Try it:
Your job with the data below is to output exactly the lines from the one holding "[99,316,326,328] run, simply" down to the one holding "[524,319,555,328] [82,349,549,363] [82,369,373,383]", both included, and no others.

Source material:
------------

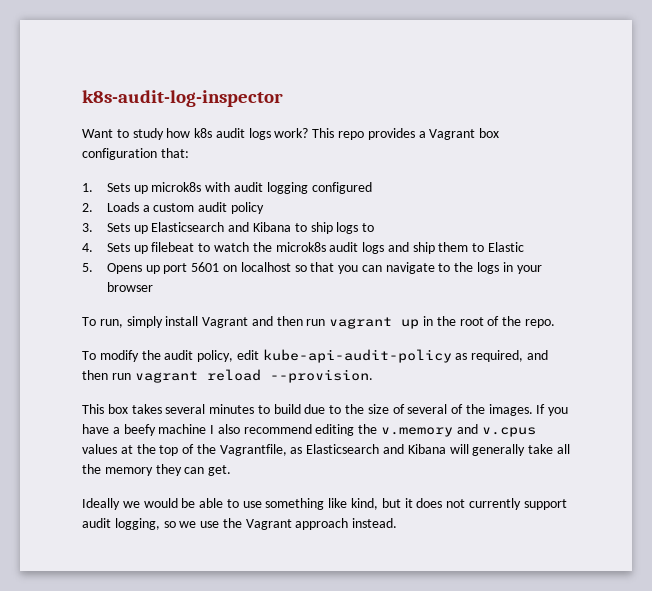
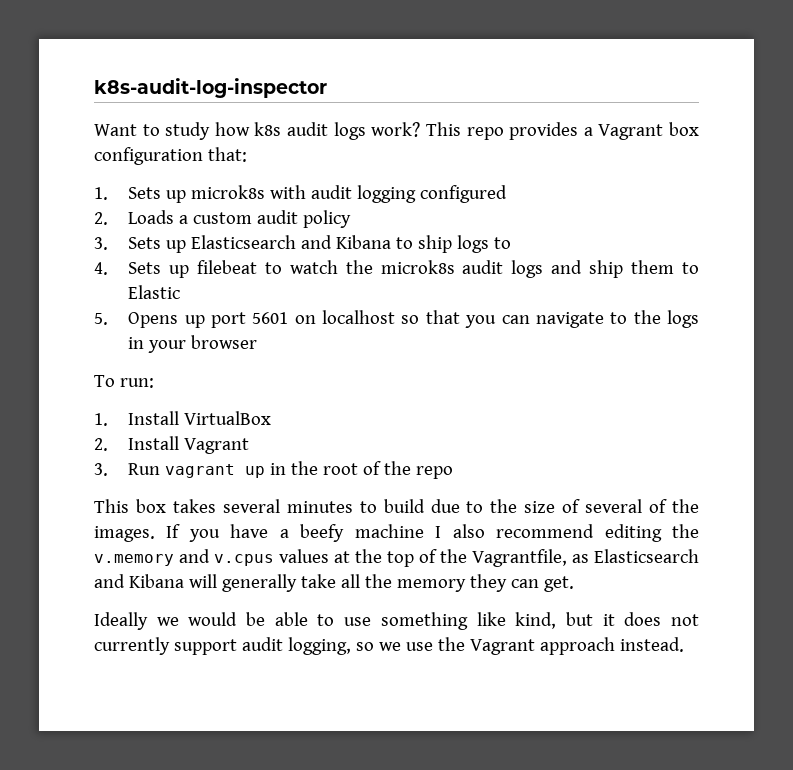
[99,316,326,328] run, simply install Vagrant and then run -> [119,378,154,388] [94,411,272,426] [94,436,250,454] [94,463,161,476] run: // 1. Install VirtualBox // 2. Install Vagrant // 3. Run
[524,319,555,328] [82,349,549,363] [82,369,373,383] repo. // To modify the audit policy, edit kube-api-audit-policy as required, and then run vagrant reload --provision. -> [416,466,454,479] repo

------------

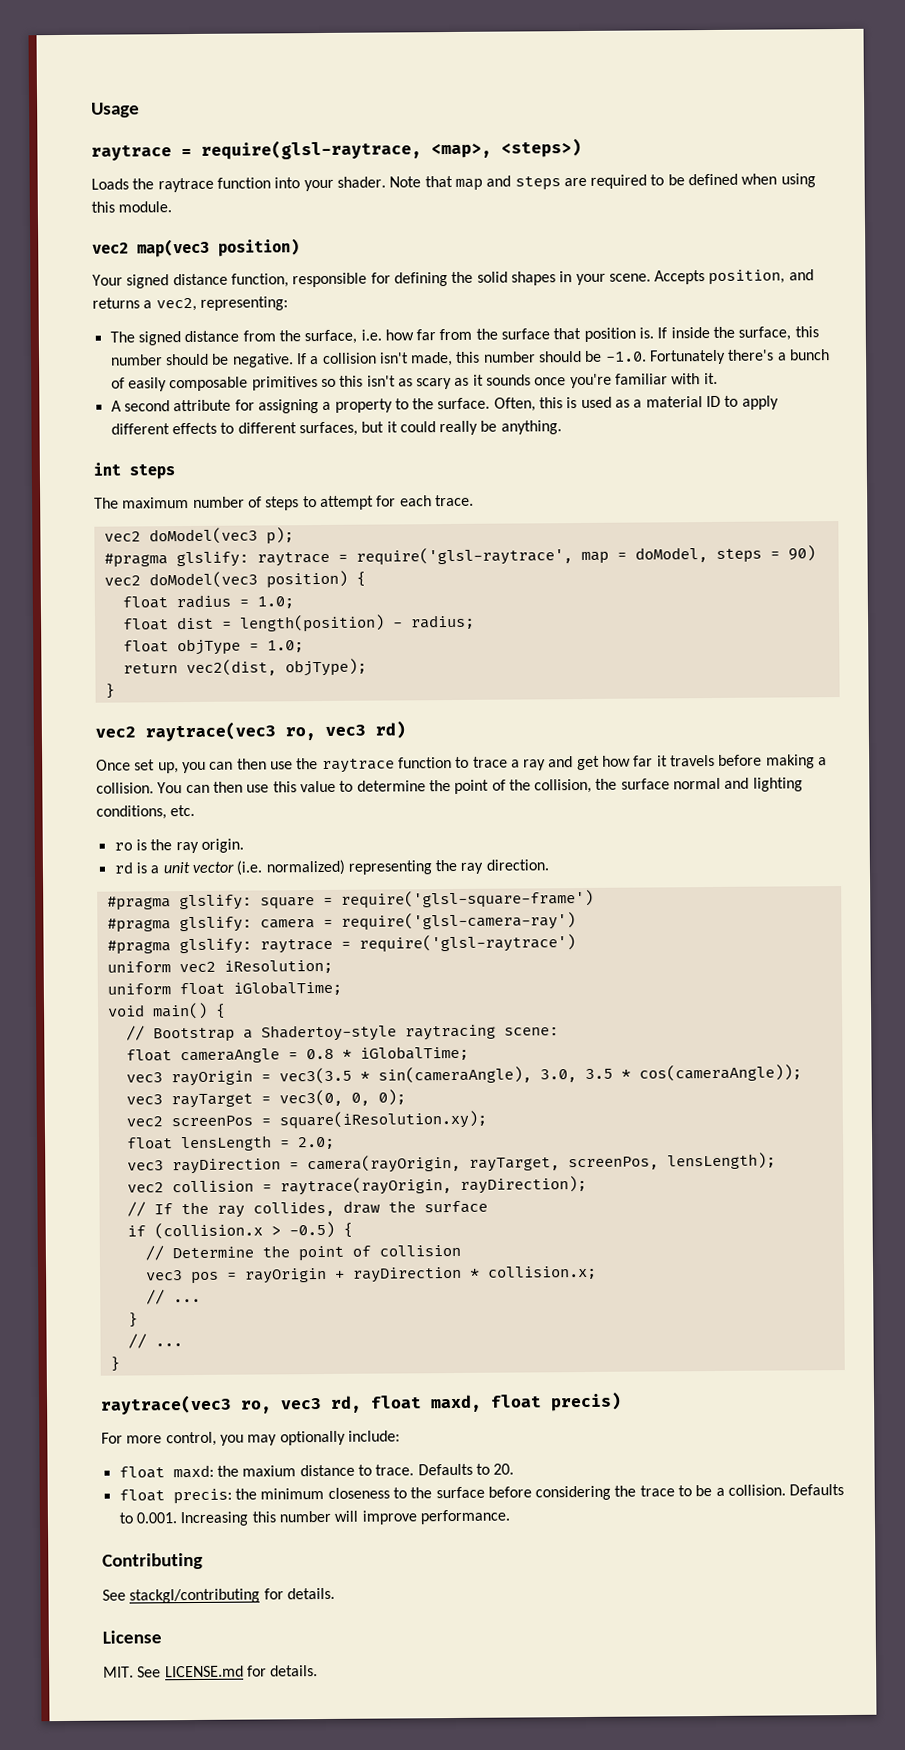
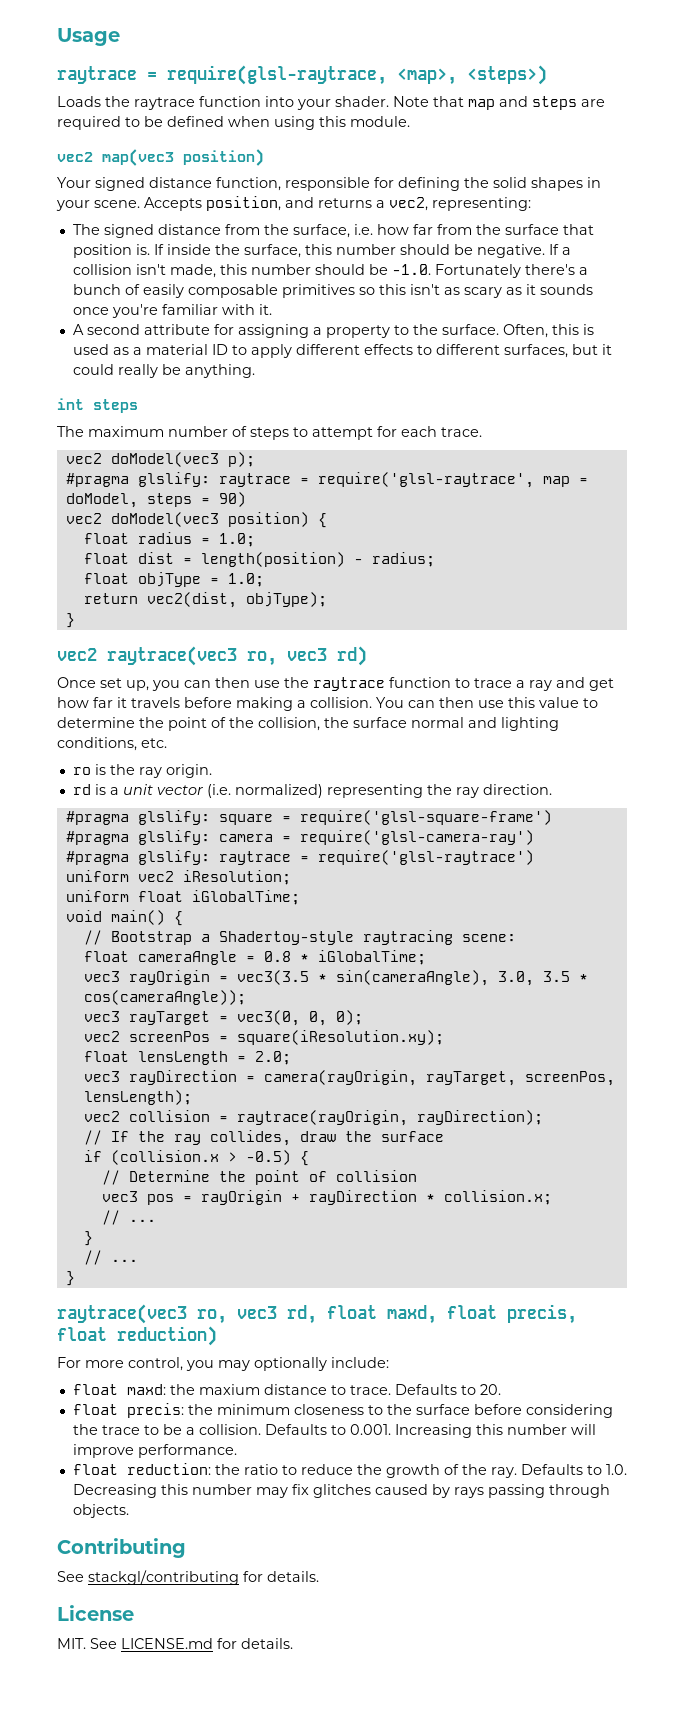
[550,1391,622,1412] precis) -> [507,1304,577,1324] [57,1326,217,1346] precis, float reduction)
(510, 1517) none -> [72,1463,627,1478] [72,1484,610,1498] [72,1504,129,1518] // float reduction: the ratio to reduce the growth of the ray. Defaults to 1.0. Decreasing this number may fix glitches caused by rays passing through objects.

------------

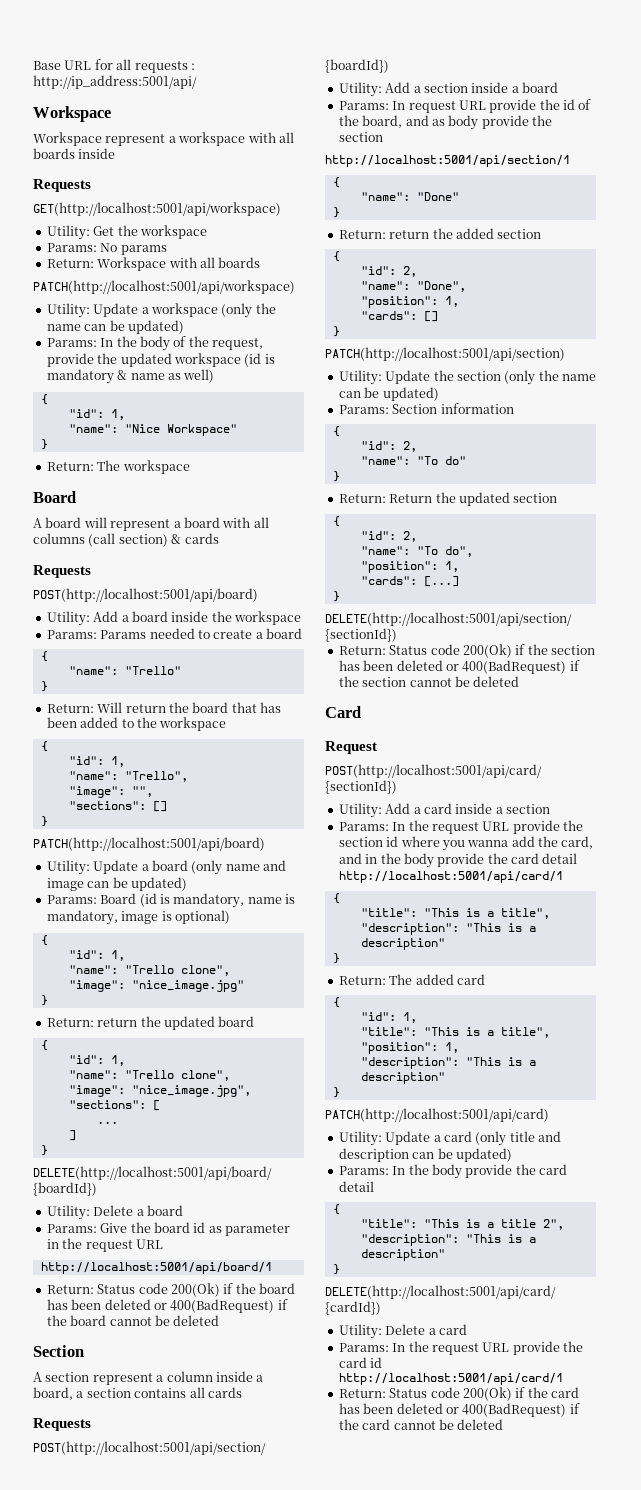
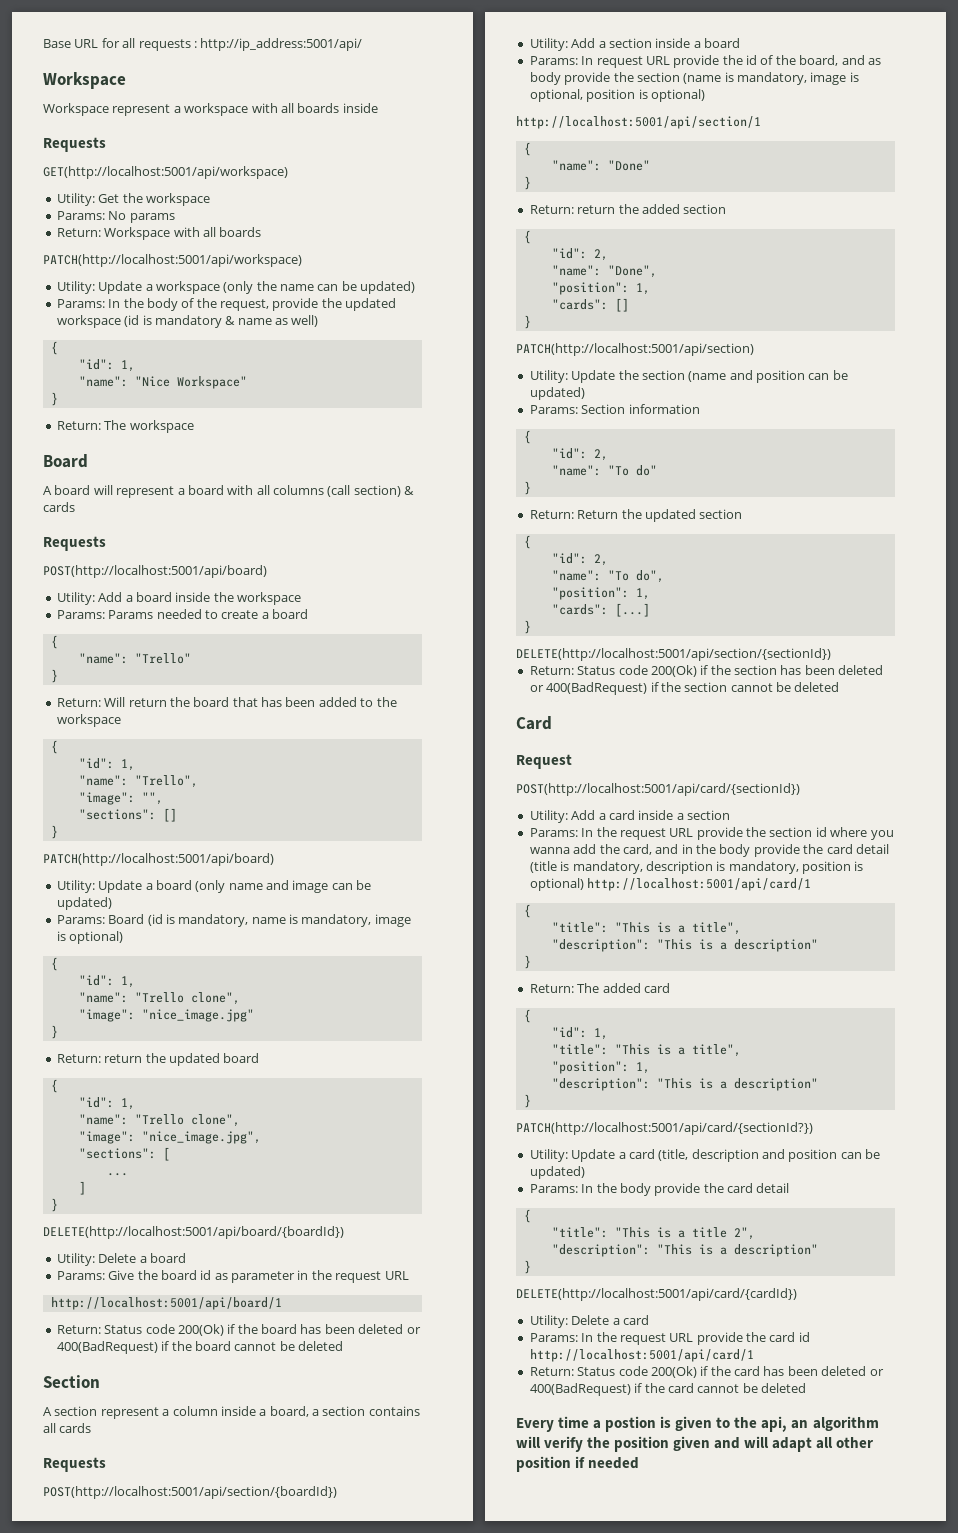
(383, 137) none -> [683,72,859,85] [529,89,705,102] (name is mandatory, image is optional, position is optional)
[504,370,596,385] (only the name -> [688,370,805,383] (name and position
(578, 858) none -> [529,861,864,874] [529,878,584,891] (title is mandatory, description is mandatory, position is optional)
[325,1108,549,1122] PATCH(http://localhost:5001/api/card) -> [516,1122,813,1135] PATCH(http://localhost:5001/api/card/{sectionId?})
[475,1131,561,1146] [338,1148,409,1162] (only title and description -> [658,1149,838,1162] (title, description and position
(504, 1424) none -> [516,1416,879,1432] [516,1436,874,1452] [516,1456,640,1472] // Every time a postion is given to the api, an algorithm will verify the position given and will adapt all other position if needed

------------

Written answer:
[99,316,326,328] run, simply install Vagrant and then run -> [119,378,154,388] [94,411,272,426] [94,436,250,454] [94,463,161,476] run: // 1. Install VirtualBox // 2. Install Vagrant // 3. Run
[524,319,555,328] [82,349,549,363] [82,369,373,383] repo. // To modify the audit policy, edit kube-api-audit-policy as required, and then run vagrant reload --provision. -> [416,466,454,479] repo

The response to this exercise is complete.